Hierna kwam ik onder de vleugels van mijn moeders oom, die ervoor zou zorgen dat er uit mij een goede graficus zou groeien.
In de 50-er jaren waren Rath en Doodeheefver en Goudsmidhof de twee behangselfabrieken in Amsterdam. Ik ging werken bij R&D waar ik als eerste met de heer Heil, de personeelschef te maken kreeg. Een prettig mens.
Door weer en wind fietste ik elke dag vanuit de Transvaalbuurt langs het Amstelstation over de hobbelige Weesperzijde naar het pontje nabij R&D. Hiermee werd ik voor een paar centen met mijn fiets over de Keulsevaart naar de Duivendrechtsekade gezet.
In de fabriek had ik te maken met de chefs Drenth van de drukkerij en Timmerman van de verfkeuken. Af en toe moest ik als bijrijder mee met de vrachtauto om rollen behang af te leveren bij het hoofdkantoor aan de Prinsengracht. Ook ging ik op verzoek weer naar school, de Grafischeschool. Hiermee werd ik de eerste gediplomeerde behangseldrukker bij R&D.

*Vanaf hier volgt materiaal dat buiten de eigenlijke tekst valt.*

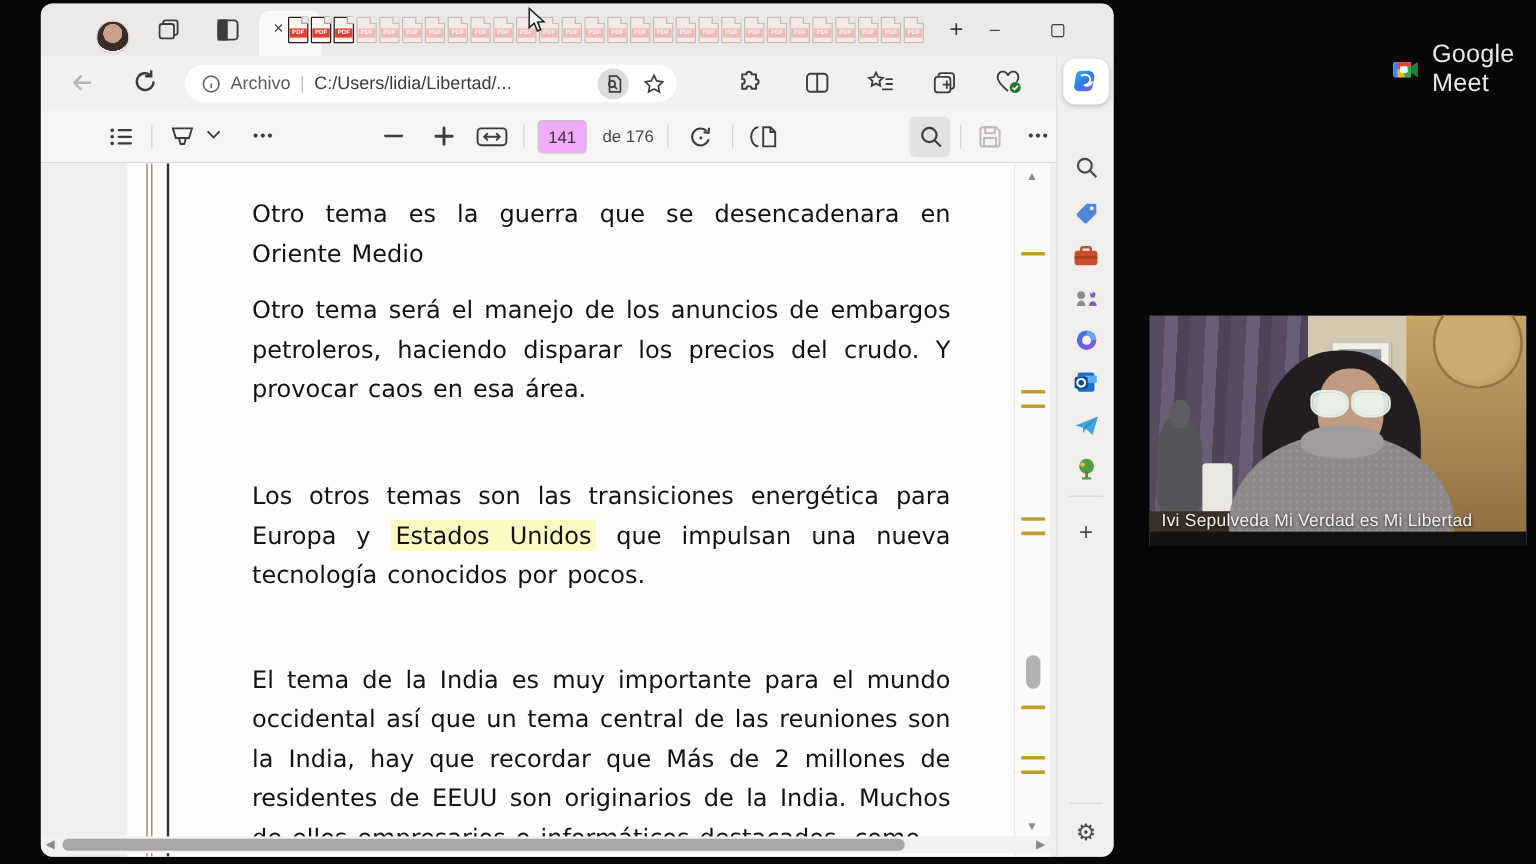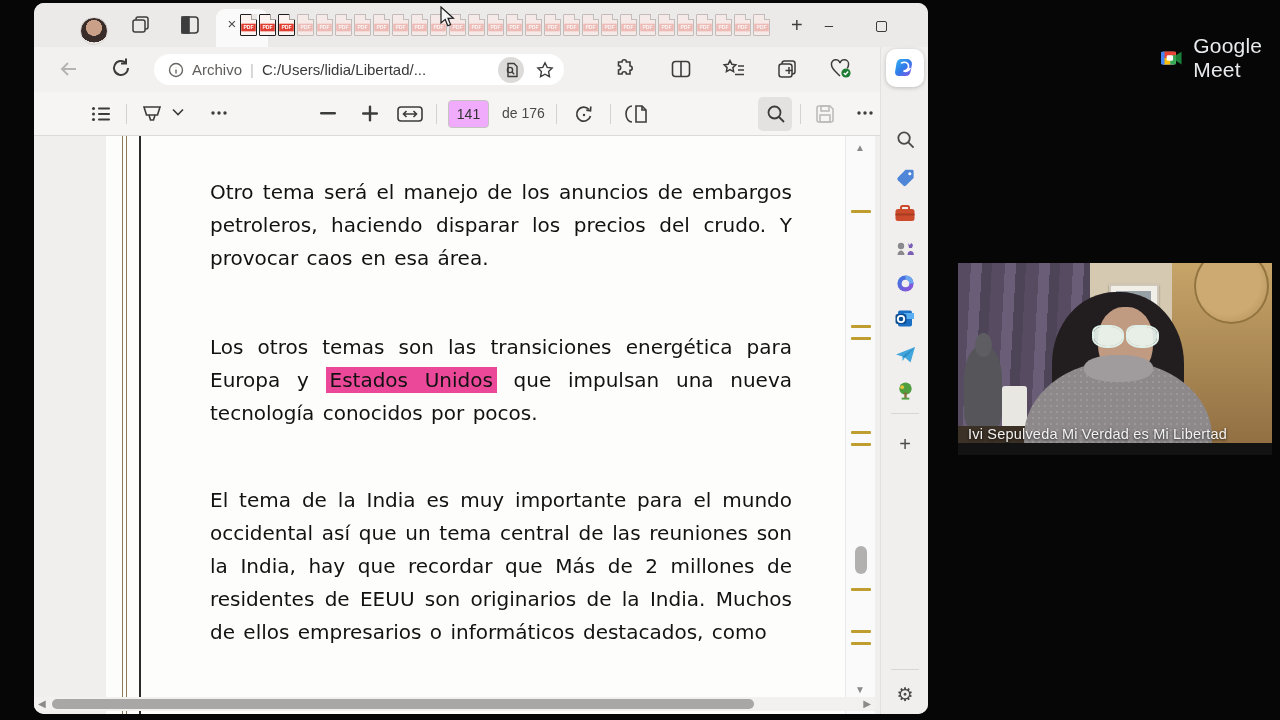--- a/index.html
+++ b/index.html
@@ -434,22 +434,23 @@
           </svg>
       </div>
     </div>
 
     <div class="viewer">
       <div class="page">
         <div class="mline1"></div>
         <div class="mline2"></div>
         <div class="mline3"></div>
         <div class="doctext">
+          <p class="p1">Otro tema es la guerra  que se desencadenara en Oriente Medio</p>
           <p class="p2">Otro tema será  el manejo de los anuncios de embargos petroleros, haciendo disparar los precios del crudo. Y provocar caos en esa área.</p>
-          <p class="p3"><span>Los otros temas son las transiciones energética para Europa y </span><span class="hl" style="background: #ec4899;">Estados Unidos</span><span> que impulsan una nueva tecnología conocidos por pocos.</span></p>
+          <p class="p3"><span>Los otros temas son las transiciones energética para Europa y </span><span class="hl" style="background: #fef9c3;">Estados Unidos</span><span> que impulsan una nueva tecnología conocidos por pocos.</span></p>
           <p class="p4">El tema de la India es muy importante para el mundo occidental así que un tema central de las reuniones son la India, hay que recordar que Más de 2 millones de residentes de EEUU son originarios de la India. Muchos de ellos empresarios o informáticos destacados, como</p>
         </div>
       </div>
 
       <div class="vscroll">
         <div class="arr" style="top:6px;">▲</div>
         <div class="goldmark" style="top:74px;"></div>
         <div class="goldmark" style="top:189px;"></div>
         <div class="goldmark" style="top:201px;"></div>
         <div class="goldmark" style="top:295px;"></div>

Aan winkeliers in het land werden boeken met behangstalen geleverd. Het was mijn taak om samen met collega van Dam deze boeken in te binden en van deze ervaring ging ik later gebruik maken. Mijn daarop volgende bazen waren allemaal boekbinderijen behalve de laatste, dat was de Leeuwarder Courant.
In mijn diensttijd vond ik het leuk om weer eens het gezin in Welsrijp, Friesland, op te zoeken waar ik in de oorlog zo liefdevol was opgevangen. Dit werden meerdere bezoekjes met het gevolg dat ik nu bijna 50 jaar getrouwd ben met Akke, de oudste dochter.